勢いよく上半身を起こして辺りを見回してみたけれど、彼が居た形跡がまったく残っていない。
ベッドのそばにあった自分の下着と服を急いで身に着け、リビングへと続く扉を開ける。だがそこにも彼は見当たらなかった。
わけがわからない。私は都合の良い夢でも見たのだろうか。
妄想というか、潜在意識の中の願望みたいなものが夢になって現れたとか?
だけど、リビングのテーブルの上には昨夜ふたりで食べた鰻の折箱のゴミが袋に入れられていた。菊田くんが今朝片付けてくれたのだ。

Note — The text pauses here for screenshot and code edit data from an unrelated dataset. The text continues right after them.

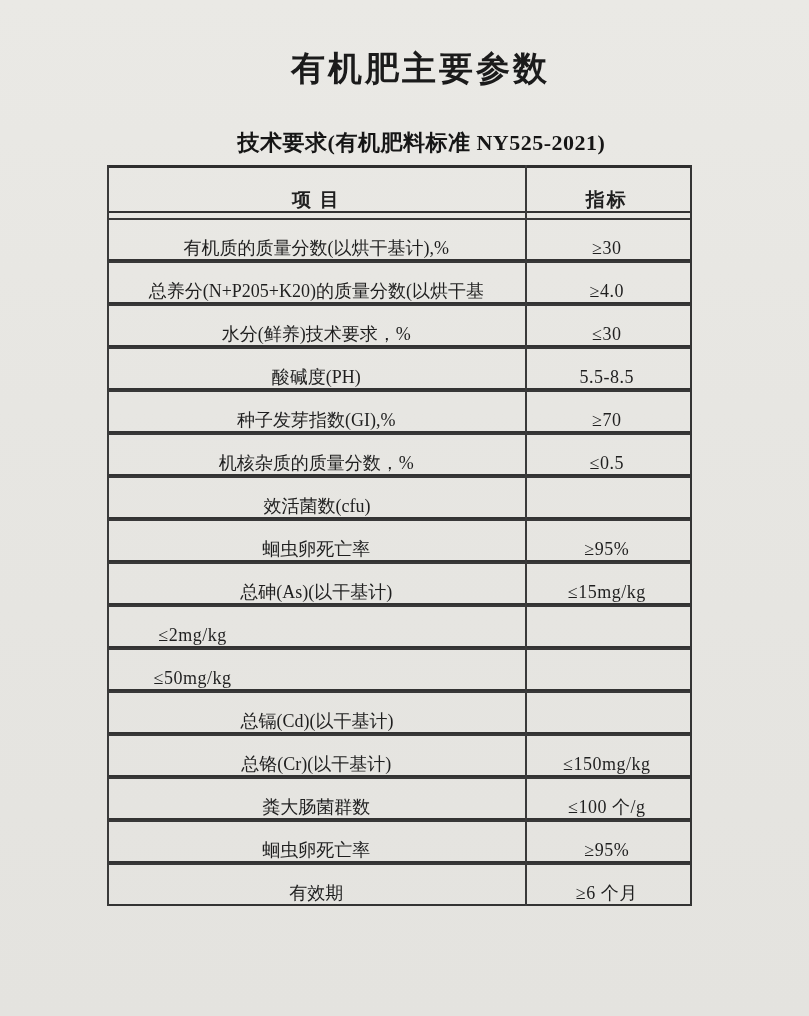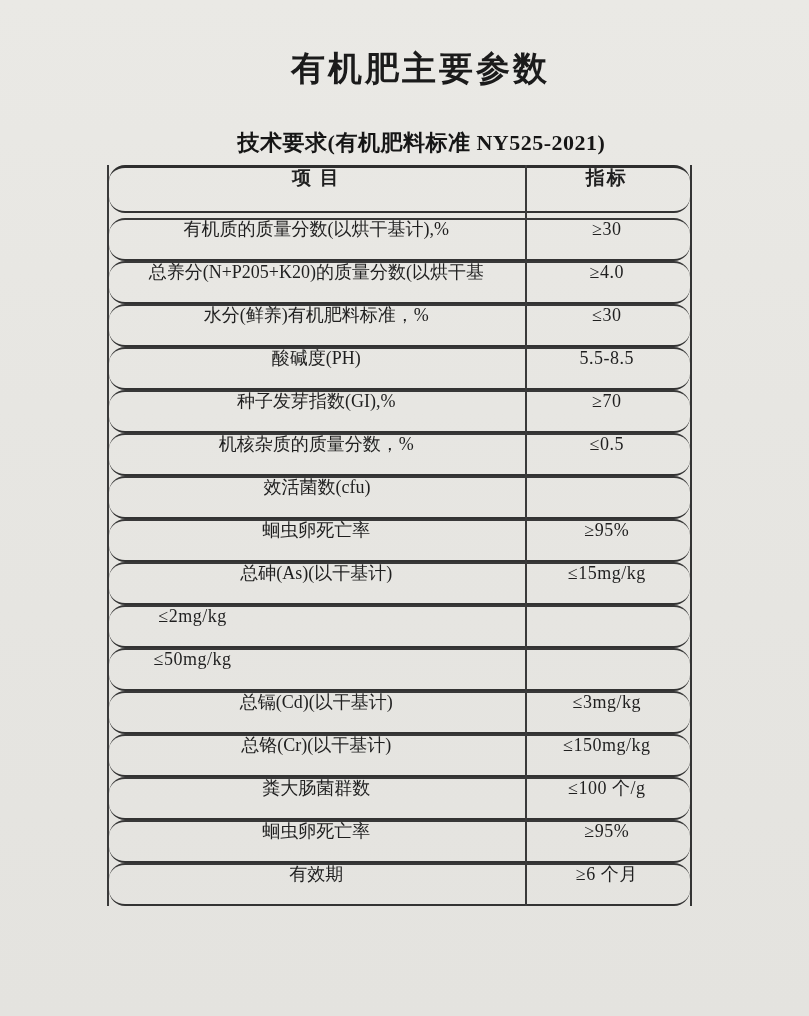"项 目" .trow { align-items: flex-start -> flex-end; border-radius: 16px -> none }
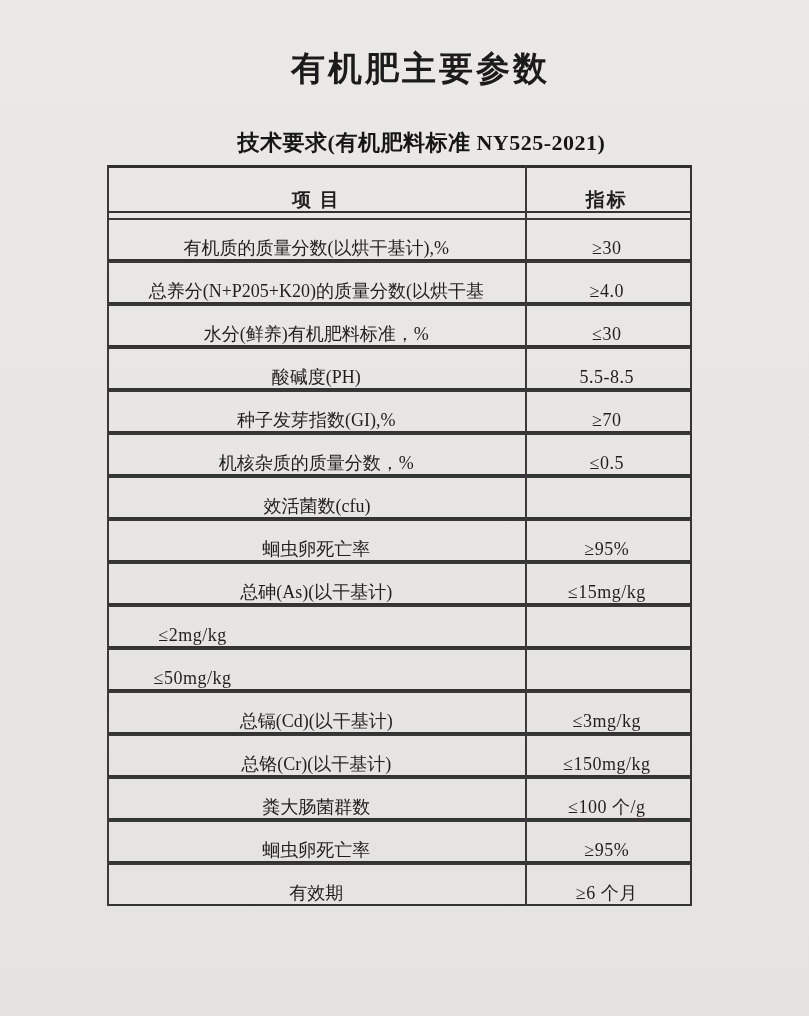"水分(鲜养)有机肥料标准，%" div.cell { text: 有机肥料标准 -> 技术要求 }
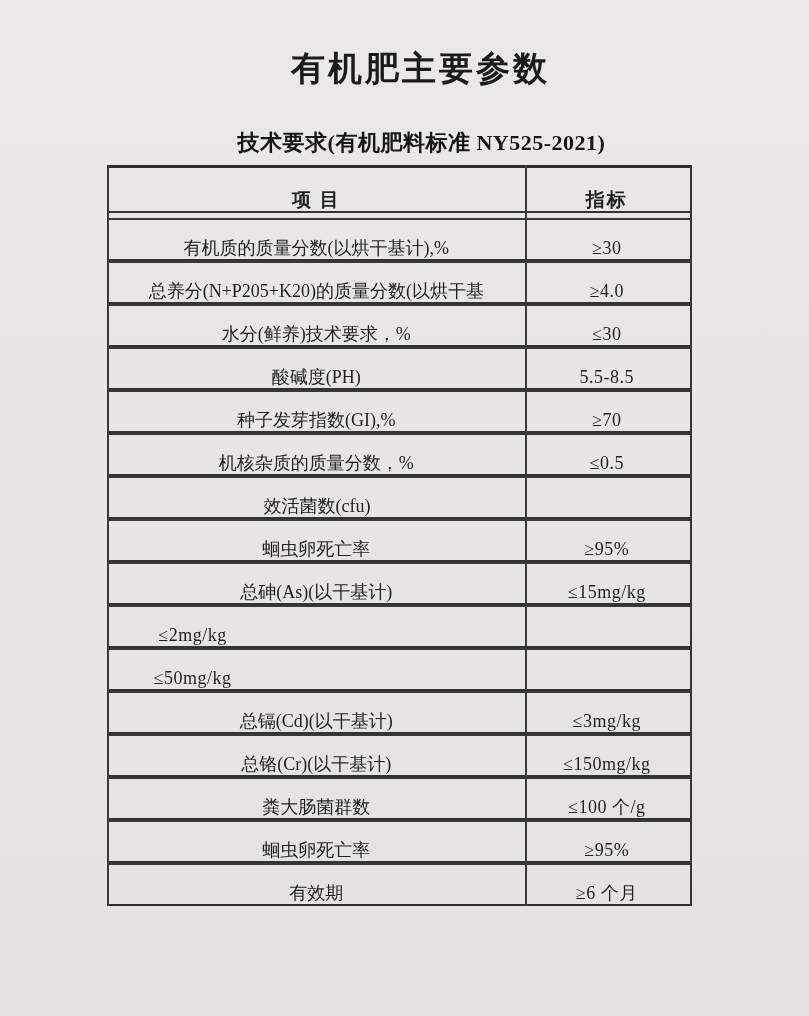"≤3mg/kg" div.cell { html: <div>≤3mg/kg</div> -> none }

やはり夢なんかではない。だいたい、私がひとりで裸で寝るわけがないもの。
それにスマホだってリビングに置きっぱなしにしていたはずなのに、目覚めた時にはベッドサイドにあった。
アラームが鳴ることを想定して、彼があそこに置いてくれたのだろう。
思わずヘナヘナとリビングの床に座り込んだ。
朝になって彼の姿がないのは、なにもなかったことにされたようで気持ちが沈む。
手にしていたスマホに目をやると、メールが来ていることに気がついた。
『着替えたいから一旦帰って会社に行く』
菊田くんからだった。愛想のないメールだな……と見つめている場合ではない。私も会社に行かなければ。
「今日が日曜なら良かったのに!」
時計を見て嘆きならも大慌てでシャワーを浴び、髪を乾かして手早くメイクを施した。なにをするにも左手を使えないのでいつもより時間がかかってしまう。
菊田くんもこうして身なりを整えたいから朝早くに帰ったのだろう。だけどそれならば起こしてくれても良かったのに……。
目覚めたときにベッドの中で照れながら「おはよう」って言いたかった。そういうのに憧れていたのにと、満員の通勤電車に揺られてテンションが下がりつつ小さく溜め息を吐く。
「篠宮さん、おはようございます」
ちょうど出勤してきた佐野さんと会社の一階ロビーで一緒になって、朝の挨拶を交わした。
「おはよう」
「今日の篠宮さん、メイクが薄くないですか? いや、いつも通りかな? 元々地味な顔ですもんね」
黙って聞いていればつくづく失礼な子だ。
これがもし有希ならばキーッとなって怒るのが目に見えているから佐野さんも有希には言わないのだし、私がナメられているという証拠だ。
だけど彼女と言い争っても不毛だから、相手にしないのが正解だと思う。
「左手がうまく使えないからじっくりメイクしてる時間がなくて」
「あー、そうですよね。昨日転んで捻挫したんでしたっけ?」
彼女が軽い口調で返してきたことに、あきれるのを通り越して笑いがこみあげてくる。
別に心配してほしいわけではないが、社会人として「大丈夫ですか?」くらいの言葉があってもいいのに、と。
「私の早退で迷惑かけてたらごめんね」
彼女が私の仕事を代わりに請け負ってくれたとは思えないけれど、先輩として一応声をかけておく。